LONDON (Reuters) - Global crude steel output rose by 0.8 percent last year, industry data showed on Wednesday, as mills in top producer China churned out more metal to meet higher demand even as Beijing cracked down on excess capacity.
Global crude steel output in 2016 reached 1,629 million tonnes in 2016 versus 1,615 a year earlier, with output in China rising 1.2 percent to hit 808 million tonnes, according to the World Steel Association.
China accounts for about half the world’s steel output and around half of the excess global steelmaking capacity, estimated at 350 million tonnes.
Beijing last year cut 45 million tonnes of steelmaking capacity, but much of it was already idle. As a result, steel output in the country continued to rise as mills were tempted by a 60 percent annual surge in steel prices SRBcv1 that came in part as a result of government rhetoric on steel capacity cuts.

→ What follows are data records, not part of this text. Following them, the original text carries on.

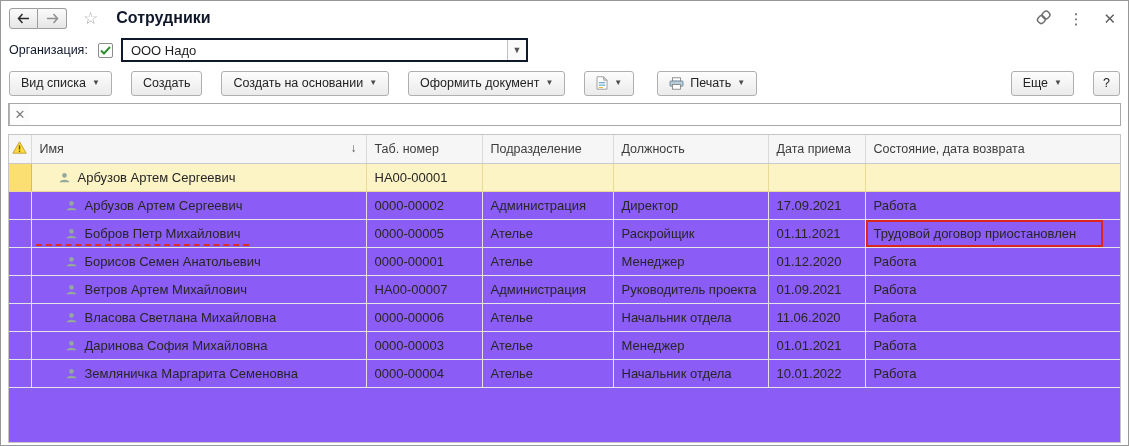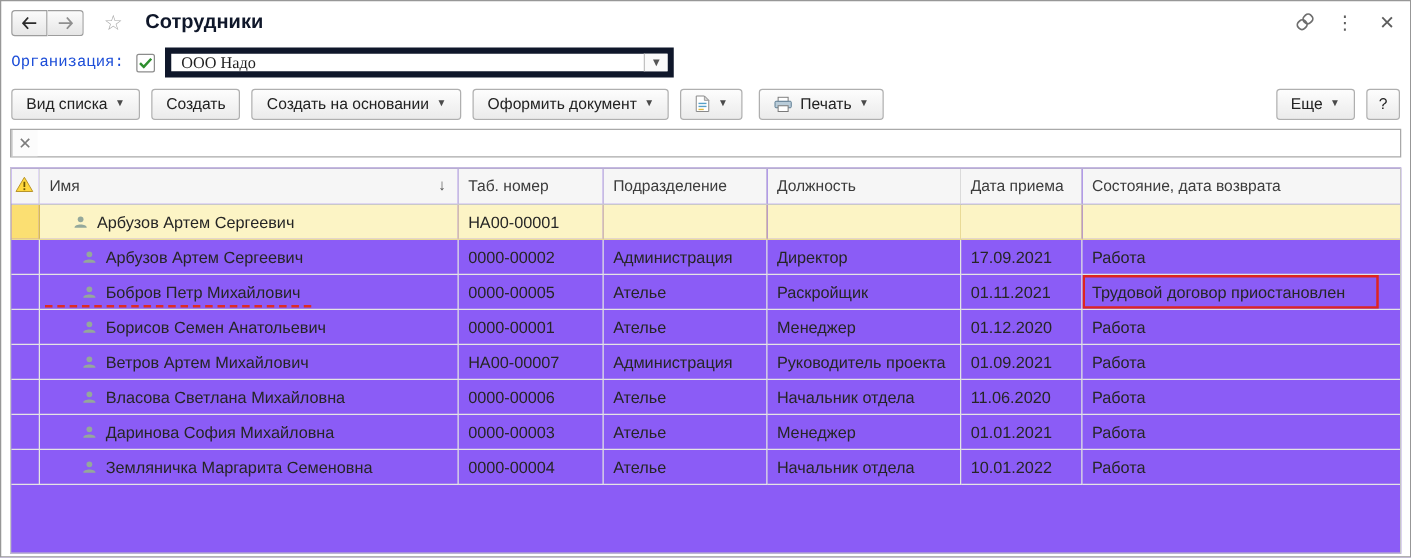--- a/index.html
+++ b/index.html
@@ -22,7 +22,7 @@
 
   
   .org-row { display:flex; align-items:center; height:30px; padding:0 8px; }
-  .org-label { font-size:12.5px; color:#1d4ed8; margin-right:10px;font-family:Liberation Mono, monospace; }
+  .org-label { font-size:12.5px; color:#0f172a; margin-right:10px; }
   .checkbox { width:15px; height:15px; border:1px solid #8c8c8c; background:#fff; display:inline-flex;
               align-items:center; justify-content:center; cursor:pointer; border-radius:2px; }
   .combo { width:407px; height:24px; border:5px solid #0f172a; display:flex; align-items:center;

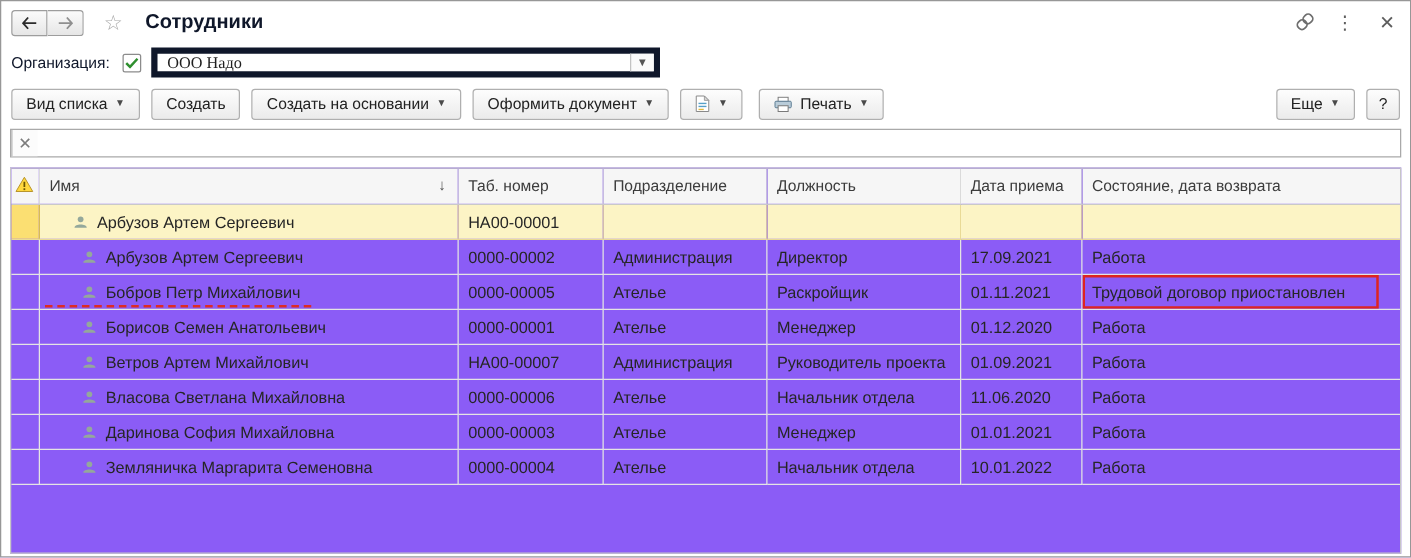--- a/index.html
+++ b/index.html
@@ -25,8 +25,8 @@
   .org-label { font-size:12.5px; color:#0f172a; margin-right:10px; }
   .checkbox { width:15px; height:15px; border:1px solid #8c8c8c; background:#fff; display:inline-flex;
               align-items:center; justify-content:center; cursor:pointer; border-radius:2px; }
-  .combo { width:407px; height:24px; border:5px solid #0f172a; display:flex; align-items:center;
-           margin-left:8px; font-size:13px; color:#1f1f1f; cursor:pointer; background:#fff;font-family:Liberation Serif, serif; }
+  .combo { width:407px; height:24px; border:2px solid #0f172a; display:flex; align-items:center;
+           margin-left:8px; font-size:13px; color:#1f1f1f; cursor:pointer; background:#fff; }
   .combo-value { padding-left:8px; flex:1; }
   .combo-btn { width:19px; height:100%; border-left:1px solid #c2c2c2; background:#fafafa; color:#555;
                font-size:9px; display:flex; align-items:center; justify-content:center; }

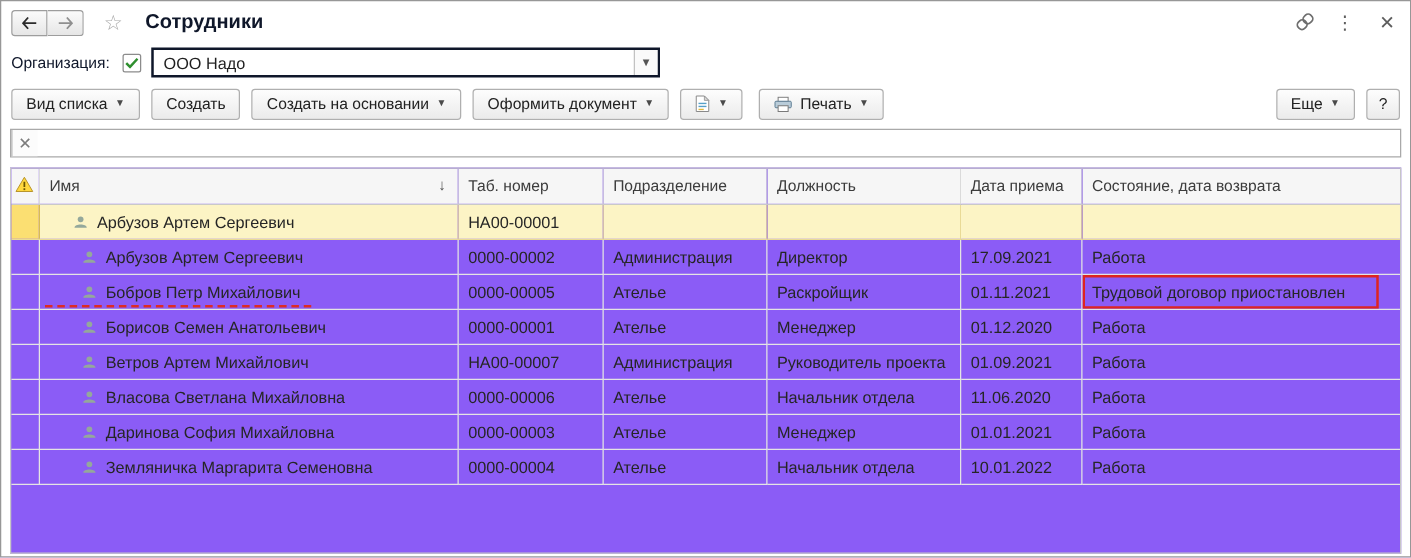--- a/index.html
+++ b/index.html
@@ -32,7 +32,7 @@
                font-size:9px; display:flex; align-items:center; justify-content:center; }
 
   
-  .toolbar { display:flex; align-items:center; height:36px; padding:0 8px; gap:9px; }
+  .toolbar { display:flex; align-items:center; height:36px; padding:0 8px; gap:19px; }
   .btn { height:25px; display:inline-flex; align-items:center; gap:6px; padding:0 11px;
          background:linear-gradient(#fdfdfd,#ebebeb); border:1px solid #afafaf; border-radius:3px;
          font-size:12.5px; color:#222; cursor:pointer; font-family:inherit; white-space:nowrap; }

China is planning to close 100-150 million tonnes of annual steelmaking capacity over the 2016-2020 period. It has pledged this year to eliminate all low-quality steel production by the end of June - a move that should cut about 4 percent of steel output.
“Substantial steel prices rises were seen in all markets in the fourth quarter of 2016. In China, demand last year was supported by a sharp upturn in real estate investment,” said Chris Houlden, research manager at consultants CRU.
Outside China, WorldSteel data showed output in Japan, the world’s second largest producer, fell 0.3 percent to 105 million tonnes, while output in India, the world’s third largest steelmaker, surged 7.4 percent to 96 million tonnes.
Output in the European Union fell by 2.3 percent and remained flat year-on-year in North America, the data showed.